Photo: Pedro Gomes/Redferns/Getty-Images.
Over the years, Azealia Banks has become one of the most scandal-ridden artists in the music industry, thanks to her no-holds-barred approach on social media.

We're struggling to count the number of times she's found herself in hot water for making unbelievably offensive comments. The kinds of things most celebrities (or people) just don't say publicly.

Just this year, she's made racist and homophobia slurs against Zayn Malik, took down Beyonce's Lemonade and defended her use of controversial skin-bleaching products.
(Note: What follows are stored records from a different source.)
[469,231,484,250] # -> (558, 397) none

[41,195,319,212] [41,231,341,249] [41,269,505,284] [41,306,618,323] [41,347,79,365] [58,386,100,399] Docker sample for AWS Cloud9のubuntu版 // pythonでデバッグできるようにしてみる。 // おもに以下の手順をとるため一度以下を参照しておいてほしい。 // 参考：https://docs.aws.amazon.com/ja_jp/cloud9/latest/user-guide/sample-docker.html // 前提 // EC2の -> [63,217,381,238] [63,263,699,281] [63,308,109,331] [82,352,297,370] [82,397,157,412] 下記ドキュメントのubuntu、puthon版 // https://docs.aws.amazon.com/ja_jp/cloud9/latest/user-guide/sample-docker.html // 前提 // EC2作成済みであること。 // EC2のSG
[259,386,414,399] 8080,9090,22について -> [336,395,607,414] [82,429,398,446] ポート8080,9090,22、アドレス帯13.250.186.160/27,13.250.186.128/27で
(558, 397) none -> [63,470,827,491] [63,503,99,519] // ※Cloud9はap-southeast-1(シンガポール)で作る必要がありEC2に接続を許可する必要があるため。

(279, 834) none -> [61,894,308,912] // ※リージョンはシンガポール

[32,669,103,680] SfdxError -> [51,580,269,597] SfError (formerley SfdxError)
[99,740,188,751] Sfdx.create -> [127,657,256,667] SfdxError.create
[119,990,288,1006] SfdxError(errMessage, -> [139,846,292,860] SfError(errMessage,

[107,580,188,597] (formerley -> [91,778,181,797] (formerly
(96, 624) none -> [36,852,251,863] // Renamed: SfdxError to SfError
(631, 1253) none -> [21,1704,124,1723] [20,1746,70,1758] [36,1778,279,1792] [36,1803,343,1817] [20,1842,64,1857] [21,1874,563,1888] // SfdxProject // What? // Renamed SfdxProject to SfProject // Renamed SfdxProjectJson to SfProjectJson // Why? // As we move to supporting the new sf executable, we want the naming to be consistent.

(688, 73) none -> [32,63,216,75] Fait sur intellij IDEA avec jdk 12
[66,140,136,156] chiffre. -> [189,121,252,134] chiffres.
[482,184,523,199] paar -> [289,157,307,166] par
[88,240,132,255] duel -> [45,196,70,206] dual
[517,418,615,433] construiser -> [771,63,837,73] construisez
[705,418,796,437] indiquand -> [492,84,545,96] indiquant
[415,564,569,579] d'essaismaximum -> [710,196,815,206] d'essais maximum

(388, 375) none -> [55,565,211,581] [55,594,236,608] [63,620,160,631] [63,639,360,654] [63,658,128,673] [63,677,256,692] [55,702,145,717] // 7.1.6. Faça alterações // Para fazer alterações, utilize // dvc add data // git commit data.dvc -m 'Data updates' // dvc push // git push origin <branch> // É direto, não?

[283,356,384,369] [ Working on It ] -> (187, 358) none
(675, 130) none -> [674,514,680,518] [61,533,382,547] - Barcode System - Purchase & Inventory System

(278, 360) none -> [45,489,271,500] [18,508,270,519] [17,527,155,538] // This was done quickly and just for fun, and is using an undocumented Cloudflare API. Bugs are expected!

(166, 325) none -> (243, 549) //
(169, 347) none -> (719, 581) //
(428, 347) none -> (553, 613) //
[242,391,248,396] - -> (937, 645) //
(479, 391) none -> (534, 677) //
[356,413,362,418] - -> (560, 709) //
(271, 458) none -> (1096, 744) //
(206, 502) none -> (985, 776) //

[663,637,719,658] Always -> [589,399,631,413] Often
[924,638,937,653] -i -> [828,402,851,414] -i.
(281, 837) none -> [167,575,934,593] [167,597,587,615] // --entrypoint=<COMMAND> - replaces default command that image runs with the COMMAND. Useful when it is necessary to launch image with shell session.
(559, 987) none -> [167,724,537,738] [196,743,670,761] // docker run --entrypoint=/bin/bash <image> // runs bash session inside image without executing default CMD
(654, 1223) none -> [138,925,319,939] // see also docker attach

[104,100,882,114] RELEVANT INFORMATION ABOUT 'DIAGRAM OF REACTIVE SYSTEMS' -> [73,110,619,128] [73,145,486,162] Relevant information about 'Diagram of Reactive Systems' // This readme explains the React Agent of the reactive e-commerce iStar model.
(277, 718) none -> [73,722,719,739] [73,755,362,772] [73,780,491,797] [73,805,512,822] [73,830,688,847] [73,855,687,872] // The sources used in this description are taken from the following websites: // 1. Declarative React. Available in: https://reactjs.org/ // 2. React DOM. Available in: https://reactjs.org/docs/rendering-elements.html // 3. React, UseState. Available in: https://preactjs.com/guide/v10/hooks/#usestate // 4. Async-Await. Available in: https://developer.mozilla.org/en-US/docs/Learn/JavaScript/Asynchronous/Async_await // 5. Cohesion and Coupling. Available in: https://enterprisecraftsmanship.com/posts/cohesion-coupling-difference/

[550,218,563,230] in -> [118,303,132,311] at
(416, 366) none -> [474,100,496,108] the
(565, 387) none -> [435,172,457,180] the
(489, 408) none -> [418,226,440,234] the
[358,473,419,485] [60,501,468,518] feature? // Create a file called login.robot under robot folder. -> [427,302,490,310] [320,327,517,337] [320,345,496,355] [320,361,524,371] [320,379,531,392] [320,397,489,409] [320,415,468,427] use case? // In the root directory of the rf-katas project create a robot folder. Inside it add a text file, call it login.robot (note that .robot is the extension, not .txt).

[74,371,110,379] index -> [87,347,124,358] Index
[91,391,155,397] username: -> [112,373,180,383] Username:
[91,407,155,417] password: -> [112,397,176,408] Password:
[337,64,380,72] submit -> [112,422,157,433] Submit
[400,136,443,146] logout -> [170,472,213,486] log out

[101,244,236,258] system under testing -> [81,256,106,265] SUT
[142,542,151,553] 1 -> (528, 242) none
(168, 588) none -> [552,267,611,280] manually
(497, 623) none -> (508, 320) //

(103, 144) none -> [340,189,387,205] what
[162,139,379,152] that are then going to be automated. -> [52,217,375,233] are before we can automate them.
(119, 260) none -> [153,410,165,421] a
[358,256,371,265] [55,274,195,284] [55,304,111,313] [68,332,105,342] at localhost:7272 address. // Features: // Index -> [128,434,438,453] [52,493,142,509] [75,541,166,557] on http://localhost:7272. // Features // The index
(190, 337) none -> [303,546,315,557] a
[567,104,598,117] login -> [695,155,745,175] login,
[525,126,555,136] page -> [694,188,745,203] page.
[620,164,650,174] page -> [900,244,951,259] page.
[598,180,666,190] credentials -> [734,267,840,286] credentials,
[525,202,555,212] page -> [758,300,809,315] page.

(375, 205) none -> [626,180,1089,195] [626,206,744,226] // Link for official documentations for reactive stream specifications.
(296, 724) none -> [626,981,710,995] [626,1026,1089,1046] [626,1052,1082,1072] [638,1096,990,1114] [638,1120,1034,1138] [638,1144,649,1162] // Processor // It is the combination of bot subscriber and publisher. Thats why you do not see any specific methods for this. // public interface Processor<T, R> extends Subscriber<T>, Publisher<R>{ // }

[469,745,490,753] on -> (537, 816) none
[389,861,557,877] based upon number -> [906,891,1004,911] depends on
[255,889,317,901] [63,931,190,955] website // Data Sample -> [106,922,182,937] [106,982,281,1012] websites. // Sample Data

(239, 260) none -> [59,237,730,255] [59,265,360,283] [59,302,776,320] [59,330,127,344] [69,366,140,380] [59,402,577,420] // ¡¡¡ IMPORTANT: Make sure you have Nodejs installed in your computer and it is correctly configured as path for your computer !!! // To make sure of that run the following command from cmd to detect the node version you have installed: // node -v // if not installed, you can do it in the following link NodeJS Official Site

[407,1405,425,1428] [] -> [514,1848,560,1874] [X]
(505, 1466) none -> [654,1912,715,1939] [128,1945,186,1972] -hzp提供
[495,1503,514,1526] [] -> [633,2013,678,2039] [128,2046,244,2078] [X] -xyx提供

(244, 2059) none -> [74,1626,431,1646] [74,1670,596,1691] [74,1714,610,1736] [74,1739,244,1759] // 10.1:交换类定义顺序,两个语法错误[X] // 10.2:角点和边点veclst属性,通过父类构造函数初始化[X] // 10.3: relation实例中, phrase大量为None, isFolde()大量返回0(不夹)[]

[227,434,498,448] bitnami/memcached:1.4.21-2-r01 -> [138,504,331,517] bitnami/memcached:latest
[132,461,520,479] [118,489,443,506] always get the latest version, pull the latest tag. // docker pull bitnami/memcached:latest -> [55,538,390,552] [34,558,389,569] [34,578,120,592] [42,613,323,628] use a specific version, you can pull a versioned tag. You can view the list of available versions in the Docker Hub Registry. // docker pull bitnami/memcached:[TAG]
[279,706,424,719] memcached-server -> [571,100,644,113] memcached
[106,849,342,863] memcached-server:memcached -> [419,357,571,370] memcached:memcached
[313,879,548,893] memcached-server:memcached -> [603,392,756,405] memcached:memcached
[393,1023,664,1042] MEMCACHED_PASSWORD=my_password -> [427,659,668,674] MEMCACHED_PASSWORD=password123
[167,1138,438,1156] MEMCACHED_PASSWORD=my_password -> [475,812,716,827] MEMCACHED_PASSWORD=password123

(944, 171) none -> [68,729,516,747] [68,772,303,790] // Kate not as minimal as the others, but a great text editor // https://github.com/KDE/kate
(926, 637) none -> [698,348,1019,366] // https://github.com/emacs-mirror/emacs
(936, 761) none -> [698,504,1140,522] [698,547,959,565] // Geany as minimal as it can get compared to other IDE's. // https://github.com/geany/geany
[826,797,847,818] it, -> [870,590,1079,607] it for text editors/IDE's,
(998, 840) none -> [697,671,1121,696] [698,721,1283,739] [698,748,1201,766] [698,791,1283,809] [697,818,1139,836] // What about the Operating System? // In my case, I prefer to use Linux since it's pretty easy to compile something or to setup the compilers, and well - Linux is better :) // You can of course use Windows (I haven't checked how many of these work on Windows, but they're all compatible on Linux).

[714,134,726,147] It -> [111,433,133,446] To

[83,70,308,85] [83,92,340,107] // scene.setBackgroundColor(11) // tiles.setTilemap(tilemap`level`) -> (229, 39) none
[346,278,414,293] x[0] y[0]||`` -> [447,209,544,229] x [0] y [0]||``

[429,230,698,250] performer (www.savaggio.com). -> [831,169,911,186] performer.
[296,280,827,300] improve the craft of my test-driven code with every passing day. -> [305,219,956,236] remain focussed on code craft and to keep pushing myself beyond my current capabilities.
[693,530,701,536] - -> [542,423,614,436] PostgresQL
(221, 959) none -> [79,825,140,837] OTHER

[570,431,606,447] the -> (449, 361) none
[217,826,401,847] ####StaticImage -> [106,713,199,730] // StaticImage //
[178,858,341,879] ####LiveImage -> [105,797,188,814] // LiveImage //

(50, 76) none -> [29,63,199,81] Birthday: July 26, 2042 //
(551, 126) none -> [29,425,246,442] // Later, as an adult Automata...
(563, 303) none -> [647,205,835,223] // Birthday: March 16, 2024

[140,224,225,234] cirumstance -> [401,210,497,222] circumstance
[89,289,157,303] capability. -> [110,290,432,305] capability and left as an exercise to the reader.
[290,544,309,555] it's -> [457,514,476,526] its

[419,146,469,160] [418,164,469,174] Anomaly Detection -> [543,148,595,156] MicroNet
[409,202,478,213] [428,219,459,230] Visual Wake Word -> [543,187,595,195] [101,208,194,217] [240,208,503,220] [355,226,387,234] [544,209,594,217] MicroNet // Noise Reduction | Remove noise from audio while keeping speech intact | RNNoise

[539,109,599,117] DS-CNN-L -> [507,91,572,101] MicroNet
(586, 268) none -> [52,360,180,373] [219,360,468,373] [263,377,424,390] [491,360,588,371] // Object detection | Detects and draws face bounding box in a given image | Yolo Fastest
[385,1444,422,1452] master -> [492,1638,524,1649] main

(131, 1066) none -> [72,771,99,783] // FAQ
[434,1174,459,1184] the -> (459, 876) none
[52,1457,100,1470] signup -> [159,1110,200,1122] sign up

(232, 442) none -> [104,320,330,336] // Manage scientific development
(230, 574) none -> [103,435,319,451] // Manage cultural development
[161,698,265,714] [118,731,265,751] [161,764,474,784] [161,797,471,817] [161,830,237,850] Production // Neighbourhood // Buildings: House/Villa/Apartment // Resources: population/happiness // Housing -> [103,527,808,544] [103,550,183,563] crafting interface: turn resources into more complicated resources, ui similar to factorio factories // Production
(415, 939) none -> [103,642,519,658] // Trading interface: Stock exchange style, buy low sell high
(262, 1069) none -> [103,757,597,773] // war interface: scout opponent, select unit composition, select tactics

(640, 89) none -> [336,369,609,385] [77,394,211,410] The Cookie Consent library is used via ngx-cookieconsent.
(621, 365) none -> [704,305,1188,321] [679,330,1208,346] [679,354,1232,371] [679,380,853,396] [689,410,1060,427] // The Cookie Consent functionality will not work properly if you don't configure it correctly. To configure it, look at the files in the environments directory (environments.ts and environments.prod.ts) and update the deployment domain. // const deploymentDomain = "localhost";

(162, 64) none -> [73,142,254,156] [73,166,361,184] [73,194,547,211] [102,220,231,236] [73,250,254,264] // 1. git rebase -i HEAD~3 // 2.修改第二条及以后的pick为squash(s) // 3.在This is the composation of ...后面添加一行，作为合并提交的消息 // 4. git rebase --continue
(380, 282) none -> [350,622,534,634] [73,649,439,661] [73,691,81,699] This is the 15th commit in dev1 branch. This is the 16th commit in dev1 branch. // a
Last week, she was called out for transphobia (again) after commenting on Malik's appearance (again!)

In a surprising turn of events, Banks said something quite reasonable that many women will actually be able to empathise with. And she didn't offend anyone.

Earlier today, she took to Instagram to rant about her PMS symptoms. Knowing full well that people might accuse her of "blaming" her unreasonable behaviour on her period (we all know how frustrating that is), she prefaced her post by saying: "This is not an excuse for anything."
She said: "This is simply me noticing my behavioural patterns. I've never thought PMS'ing was a serious thing. I just regarded it as cramps and slight irritability but I realise as I get older that it's a real thing.

"I'm going to make PMS my next personal research project," she added. "I'm still not quite sure what it actually is or why it happens but it's too real for me to just chalk it up to needing an attitude adjustment. Yes... I need an attitude adjustment, but I also need to know what this chemical thing that's happening to me every month is. #mentalhealthawareness"

In the screengrab of an iOS note, she said her PMS symptoms are "fucking severe" and compared herself to Jekyll and Hyde.

Then, in a series of screengrabs of web pages, she appeared to diagnose herself with premenstrual dysphoric disorder (PDD).
Does this signal the beginning of Banks using her worldwide fame and huge social media clout for good? Probably not. But let's hope her posts can at least raise awareness and understanding of a serious condition that affects up to 10% of menstruating women, and can have debilitating symptoms.